Il Venezia, che da novembre ad oggi ha vinto la sola partita contro il Torino dello scorso 12 febbraio, non può permettersi di uscire sconfitto dal Bentegodi di Verona. Di canto suo, l’Hellas ha iniziato piuttosto bene il 2022: sono quattro le partite vinte dalla squadra Igor Tudor, mentre due sono le sconfitte, incassate con Salernitana e Juventus. Alla scorsa giornata, i gialloblù hanno strappato un importante punto alla Roma di Mourinho, rimontati dalle reti dei giovanissimi Volpato e Bove. Il primo tempo del derby veneto non riserva particolari emozioni e, seppure il Verona abbia il controllo del possesso palla, il Venezia riesce a rendersi pericoloso in più occasioni, ma senza concretizzare. Dopo la prima frazione, il risultato è congelato sullo 0-0, ma ci pensa il “Cholito” Simeone a sbloccarlo al 54′ minuto: l’argentino vince il contrasto con Caldara e buca la rete di Romero, portando il Verona in vantaggio e tornando al gol dopo un lungo digiuno durato ben 9 giornate.

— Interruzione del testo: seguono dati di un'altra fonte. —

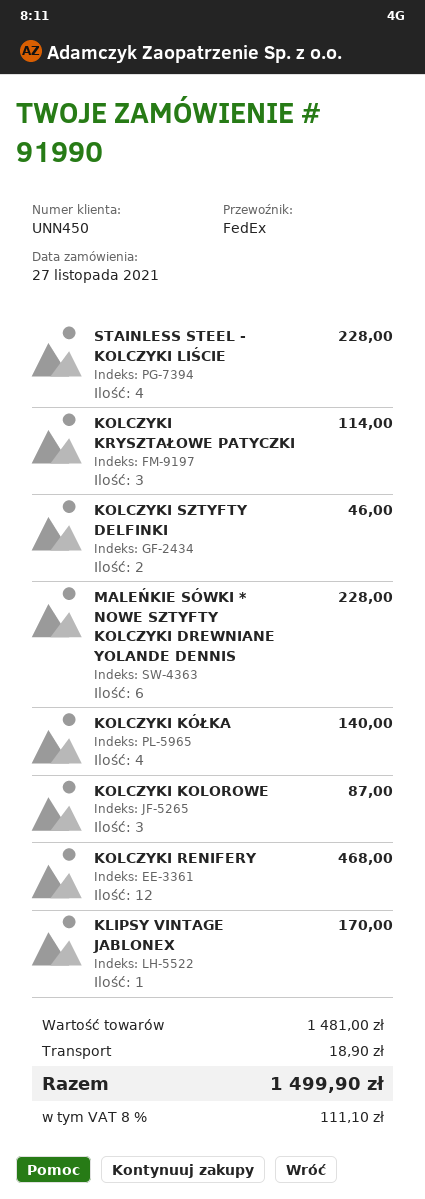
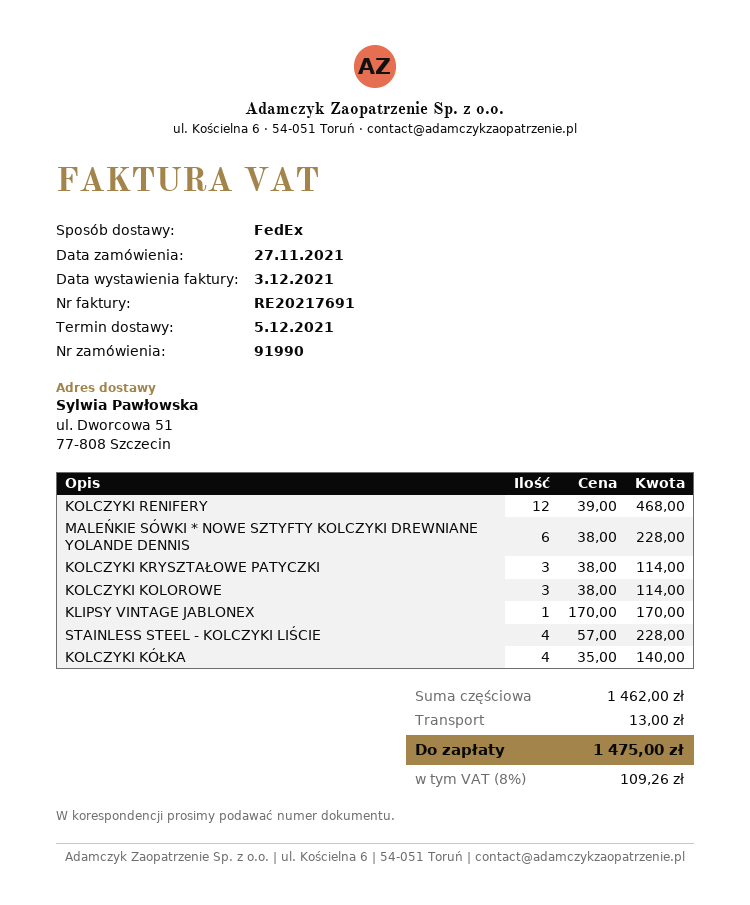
KOLCZYKI SZTYFTY DELFINKI: 2 for 46.00 -> none
KOLCZYKI KOLOROWE: 3 for 87.00 -> 3 for 114.00
subtotal: 1481.00 -> 1462.00
shipping: 18.90 -> 13.00
tax: 8% = 111.10 -> 8% = 109.26
total: 1499.90 -> 1475.00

Nei minuti successivi il Verona perde Barak per infortunio, ma trova il raddoppio del risultato e a segno va ancora il Cholito: progressione di Faraoni che serve il centravanti gialloblù, Simeone tenta la conclusione che finisce in rete anche grazie ad una fortunata deviazione di Gianluca Busio che elude l’intervento del portiere ex Manchester United. In vantaggio per 2-0, l’Hellas prova a chiudere il match in più occasioni, ma invece è il Venezia ad andare a segno e a riaprire la partita: lasciato troppo libero Johnsen che ha lo spazio per crossare in area sulla testa di Okereke; l’attaccante nigeriano non sbaglia e batte Montipò realizzando la rete del 2-1 a meno di dieci minuti dalla fine. Le speranze del Venezia si rompono all’89’ minuto, quando Simeone decide di chiudere ogni discorso con la tripletta personale e il gol del 3-1: gran giocata di Kevin Lasagna che termina con un gesto d’altruismo, servito il Cholito che non sbaglia neanche stavolta e fredda Romero. Dopo settimane di digiuno, il centravanti argentino non poteva sognare ritorno al gol migliore e porta casa i tre punti, il derby ed anche il pallone del match.